RECOGNITION OF SYNTHETIC ANALOGS OF THE ACCEPTOR, BETA-D-GALP-OR, BY THE BLOOD-GROUP-H GENE-SPECIFIED GLYCOSYLTRANSFERASE

The acceptor-substrate specificity of a cloned alpha-(1 --> 2) fucosyltransferase has been explored using structural analogues of octyl beta-D-galactopyranoside (4). This monosaccharide is the minimum acceptor-substrate for the H-transferase, one of two enzymes responsible for the biosynthesis of the O blood-group antigen, which terminates in the sequence alpha-L-Fuc p-(1 --> 2)-beta-D-Gal p. Galactoside 4 has a K-m of 6 mM with this enzyme. Eighteen analogues of 4 have been prepared, including those where the hydroxyl groups at C-3, C-4, and C-6 have been replaced, independently, with deoxy, fluoro, O-methyl, amino, and acetamido functionalities. The C-3 and C-4 epimers have been prepared as has the C-5 de(hydroxymethyl)ated derivative.

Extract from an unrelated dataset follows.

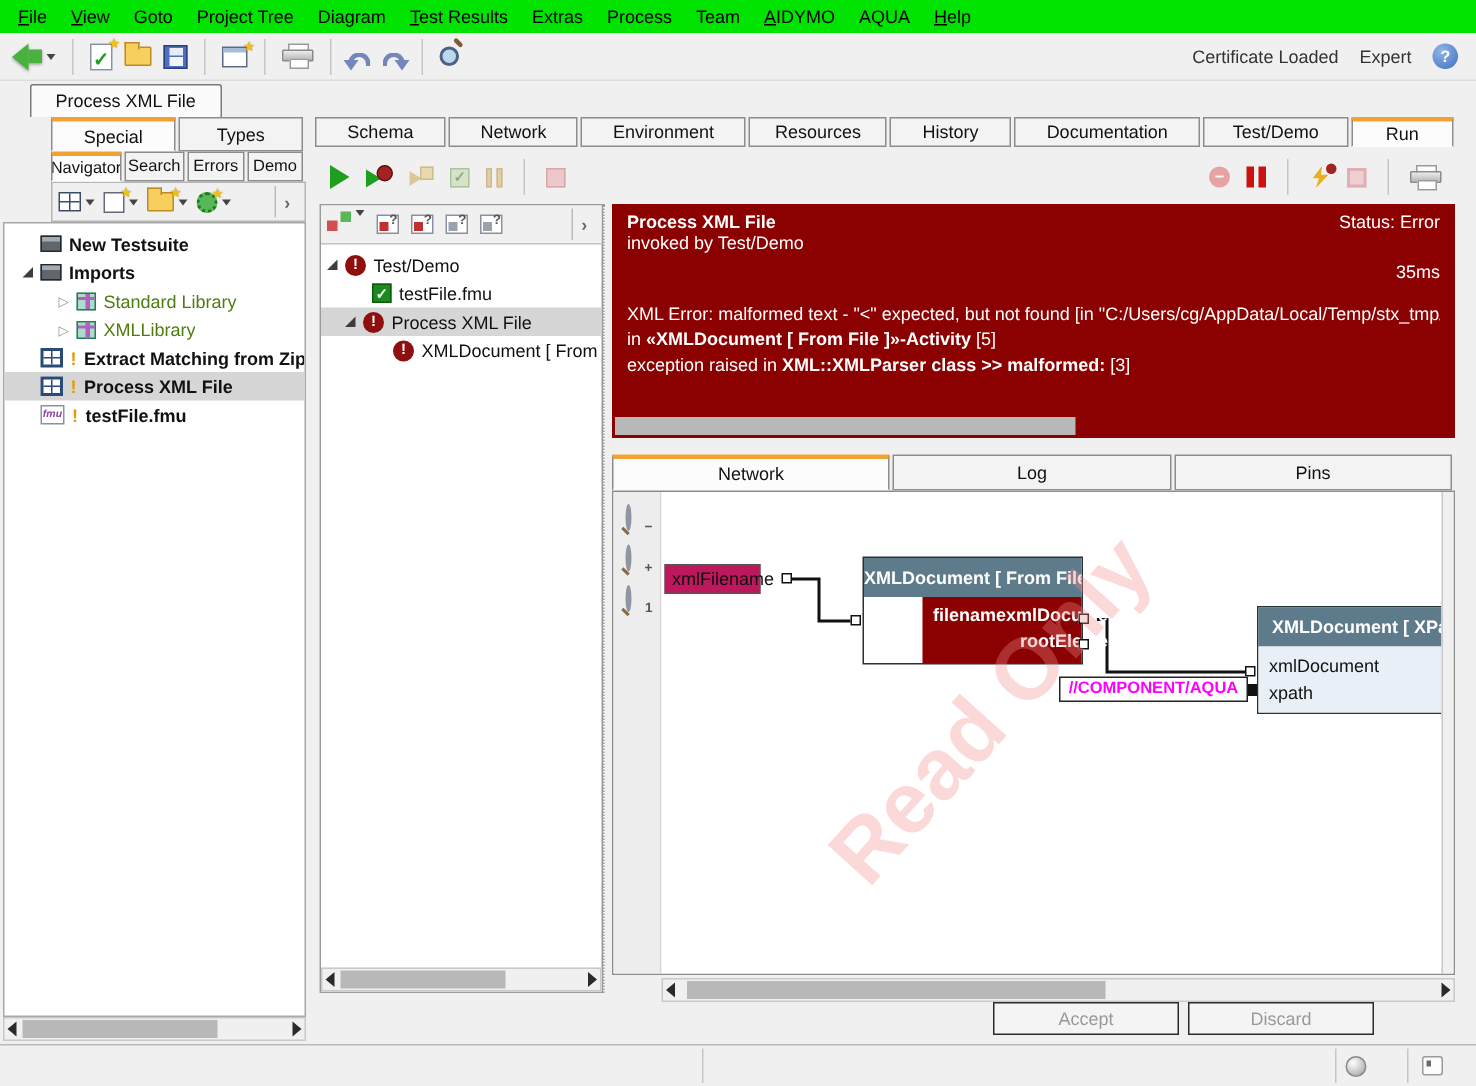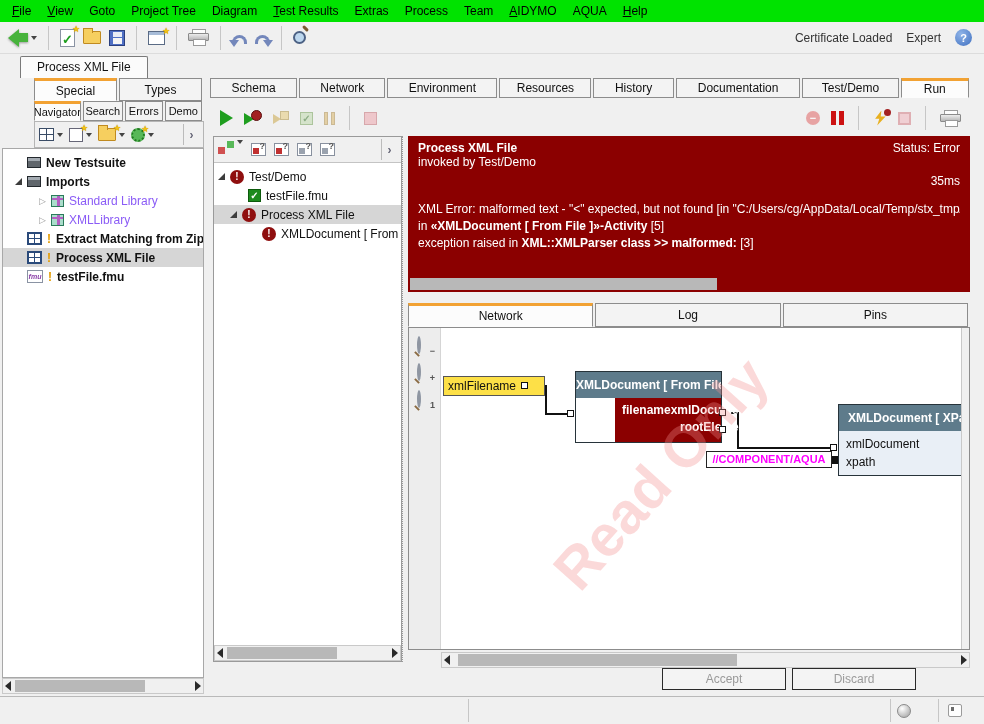"Standard Library" .dim { color: #8b5cf6 -> #4d7c0f }
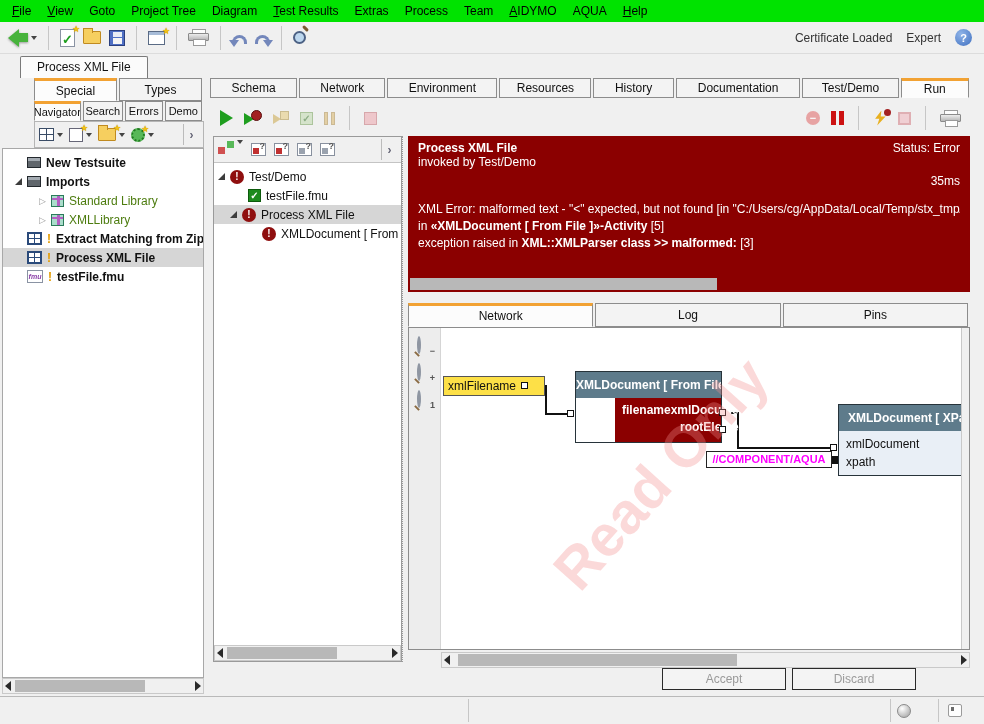"xmlFilename" .srcbox { background: #fde047 -> #be185d; width: 102px -> 64px }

These compounds were screened as potential accepters and inhibitors of the fucosyltransferase. The C-6 analogues that do not possess a charge show substrate activity with relative rates in the range of 27-316% that of 4. The C-3 modified analogues are inhibitors with estimated K-i values of 0.9-43 mM. Those analogues with modifications at C-4 were both poor inhibitors and acceptors.